Items from a dataset
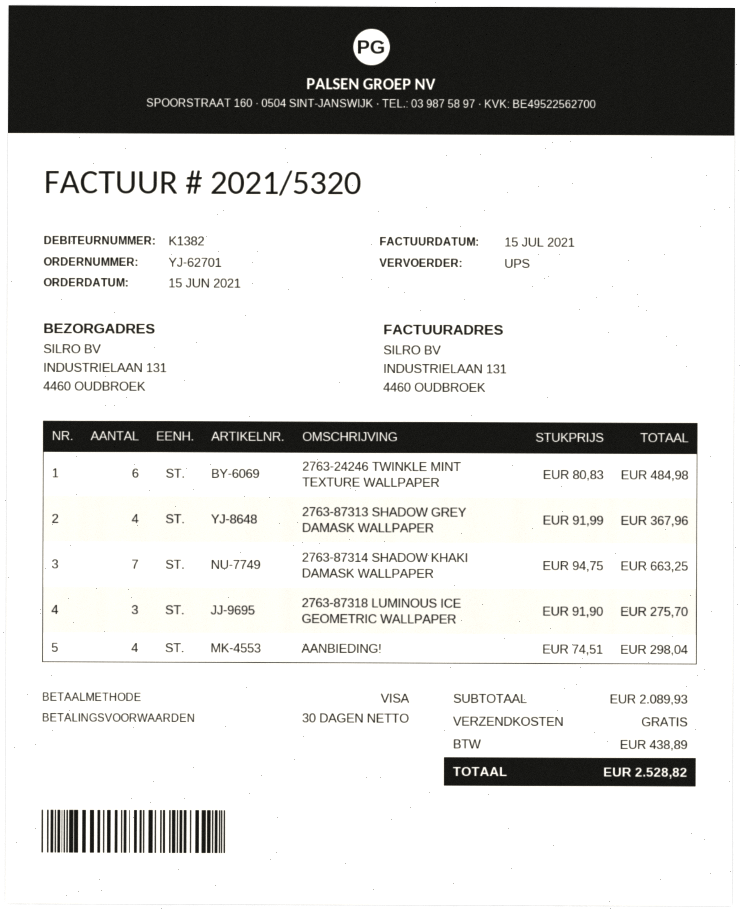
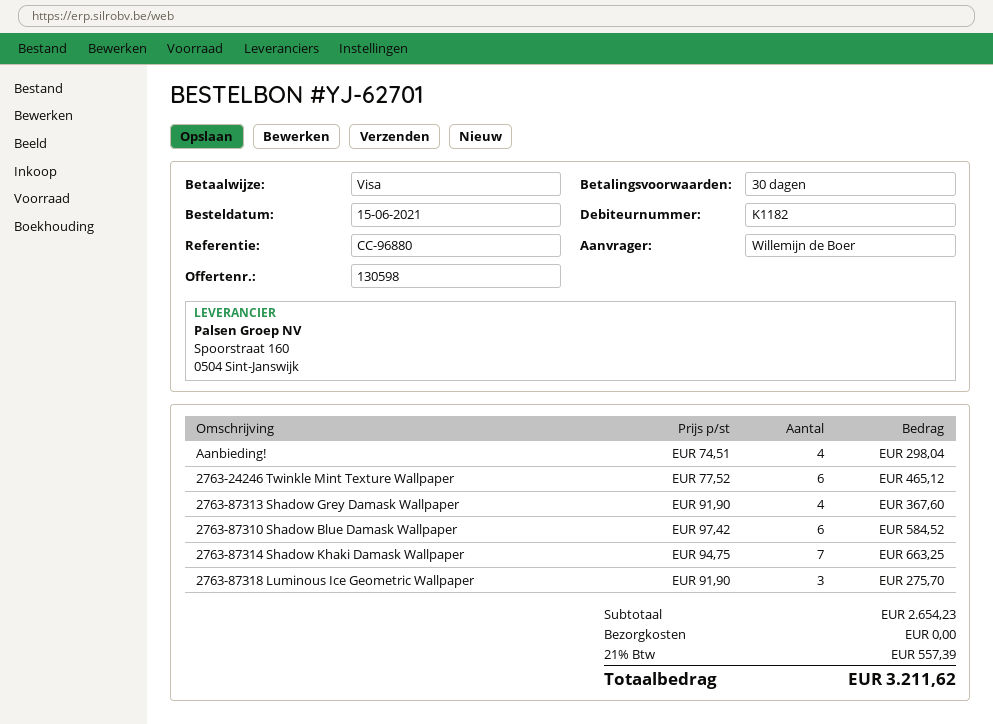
customer number: K1382 -> K1182
2763-24246 TWINKLE MINT TEXTURE WALLPAPER: 6 x 80.83 = 484.98 -> 6 x 77.52 = 465.12
2763-87313 SHADOW GREY DAMASK WALLPAPER: 4 x 91.99 = 367.96 -> 4 x 91.90 = 367.60
2763-87310 Shadow Blue Damask Wallpaper: none -> 6 x 97.42 = 584.52
subtotal: 2089.93 -> 2654.23
tax: 438.89 -> 557.39
total: 2528.82 -> 3211.62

## BRIEF
Output exactly the lines from the one containing "2763-24246 TWINKLE MINT" through the last line of the entries, both ends included.

## RESULT
2763-24246 TWINKLE MINT TEXTURE WALLPAPER: 6 x 80.83 = 484.98 -> 6 x 77.52 = 465.12
2763-87313 SHADOW GREY DAMASK WALLPAPER: 4 x 91.99 = 367.96 -> 4 x 91.90 = 367.60
2763-87310 Shadow Blue Damask Wallpaper: none -> 6 x 97.42 = 584.52
subtotal: 2089.93 -> 2654.23
tax: 438.89 -> 557.39
total: 2528.82 -> 3211.62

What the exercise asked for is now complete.